● **EXERCISE**
Pictures appear among the records. Write out all else exactly as it stands.
=== THE DATA ===
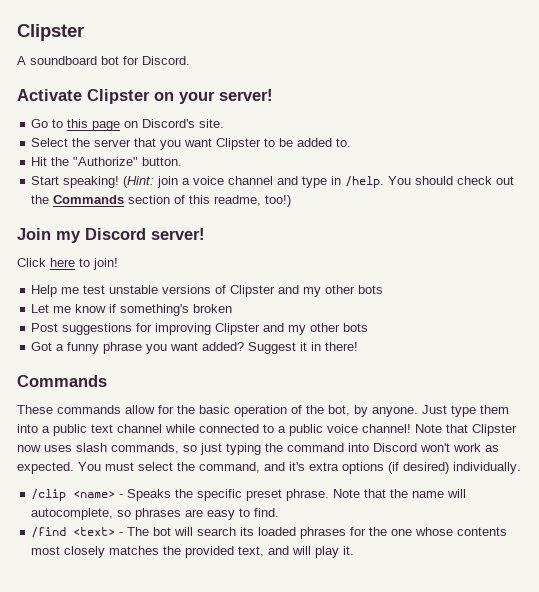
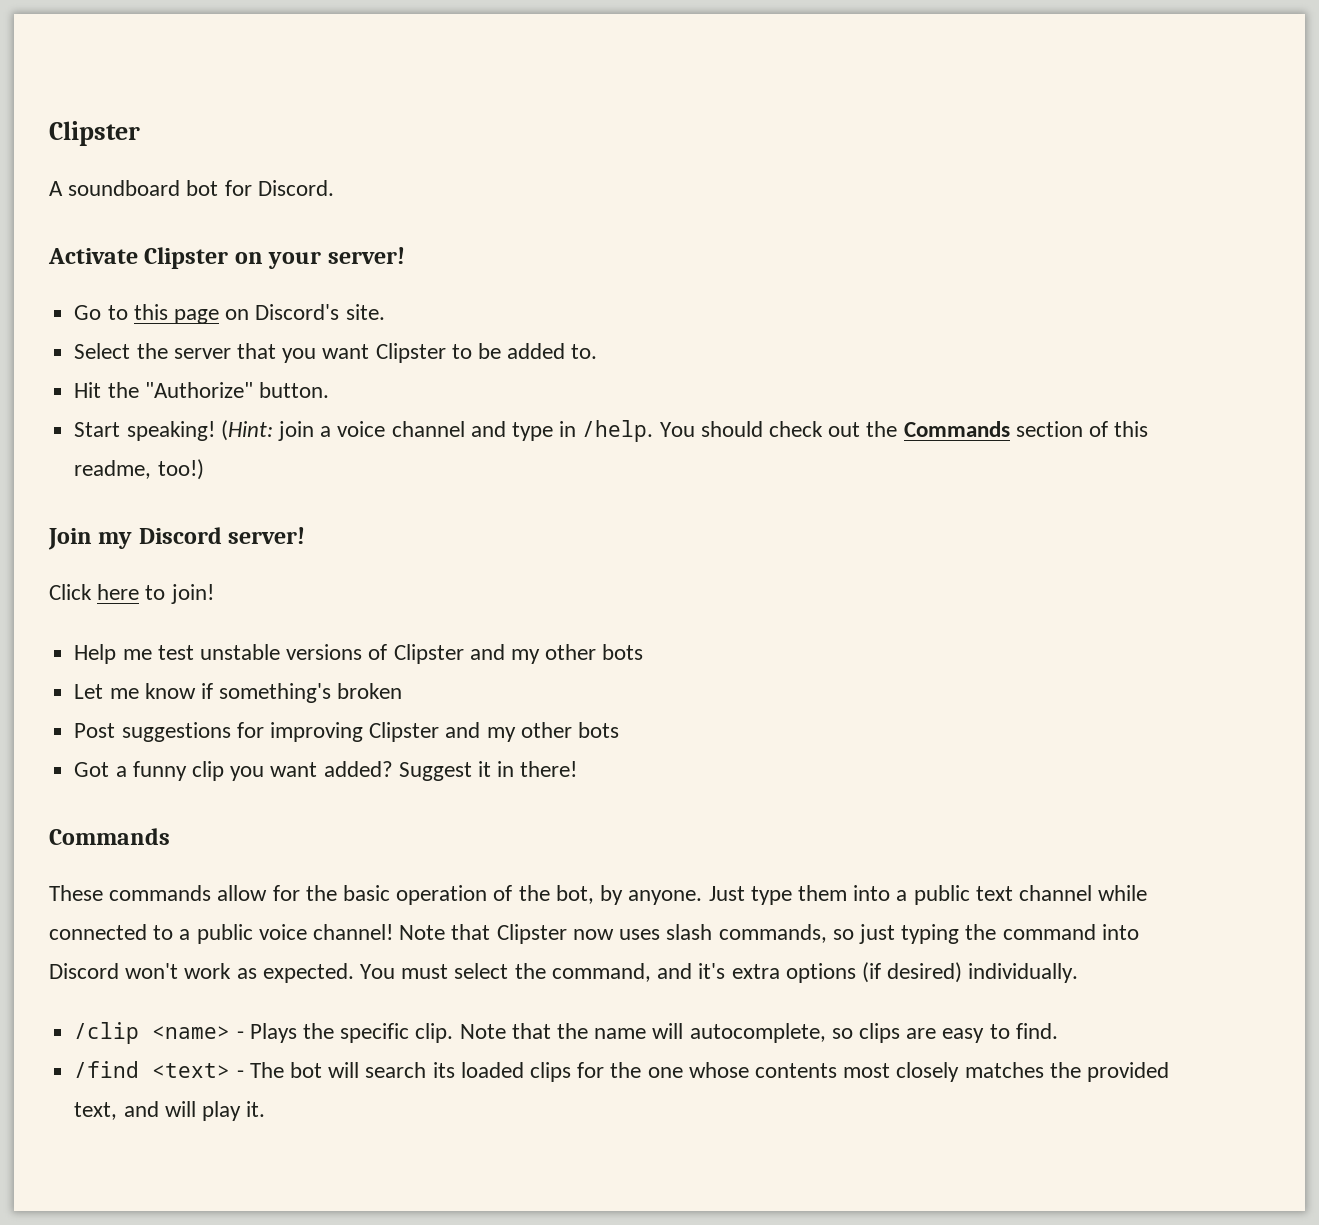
[103,342,143,354] phrase -> [191,761,224,781] clip
[127,489,172,501] Speaks -> [249,1023,297,1043] Plays
[246,489,330,501] preset phrase. -> [415,1023,454,1043] clip.
[135,508,182,520] phrases -> [859,1023,901,1043] clips
[300,527,347,539] phrases -> [529,1062,571,1082] clips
===
● **TASK OUTPUT**
[103,342,143,354] phrase -> [191,761,224,781] clip
[127,489,172,501] Speaks -> [249,1023,297,1043] Plays
[246,489,330,501] preset phrase. -> [415,1023,454,1043] clip.
[135,508,182,520] phrases -> [859,1023,901,1043] clips
[300,527,347,539] phrases -> [529,1062,571,1082] clips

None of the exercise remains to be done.